▸ **REQUIREMENT**: Your reply should reproduce each entry exactly and contain no pictures.

▸ **RECORDS FOR THE TASK**:
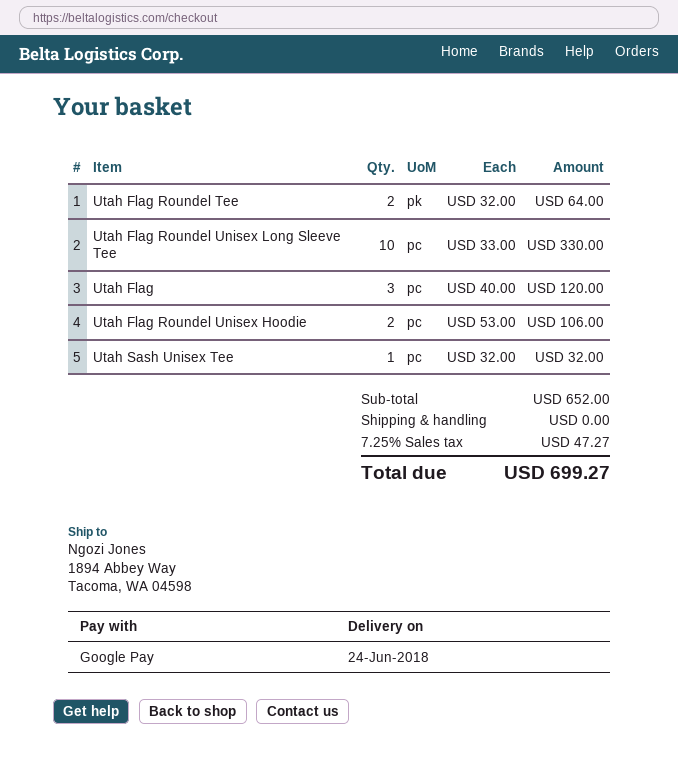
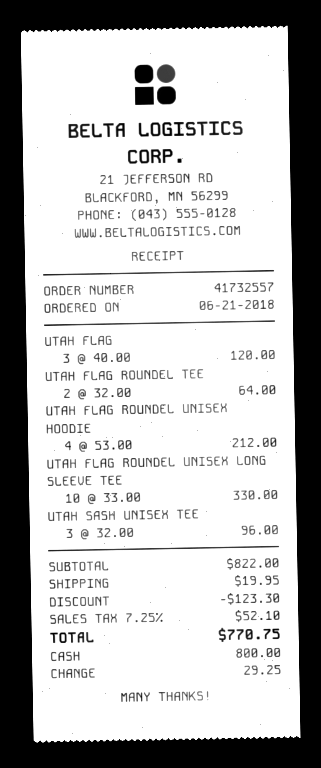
payment method: Google Pay -> cash
Utah Flag Roundel Unisex Hoodie: 2 x 53.00 = 106.00 -> 4 x 53.00 = 212.00
Utah Sash Unisex Tee: 1 x 32.00 = 32.00 -> 3 x 32.00 = 96.00
subtotal: 652.00 -> 822.00
discount: none -> 123.30
shipping: 0.00 -> 19.95
tax: 7.25% = 47.27 -> 7.25% = 52.10
total: 699.27 -> 770.75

▸ **REPLY TO THE EXERCISE**:
payment method: Google Pay -> cash
Utah Flag Roundel Unisex Hoodie: 2 x 53.00 = 106.00 -> 4 x 53.00 = 212.00
Utah Sash Unisex Tee: 1 x 32.00 = 32.00 -> 3 x 32.00 = 96.00
subtotal: 652.00 -> 822.00
discount: none -> 123.30
shipping: 0.00 -> 19.95
tax: 7.25% = 47.27 -> 7.25% = 52.10
total: 699.27 -> 770.75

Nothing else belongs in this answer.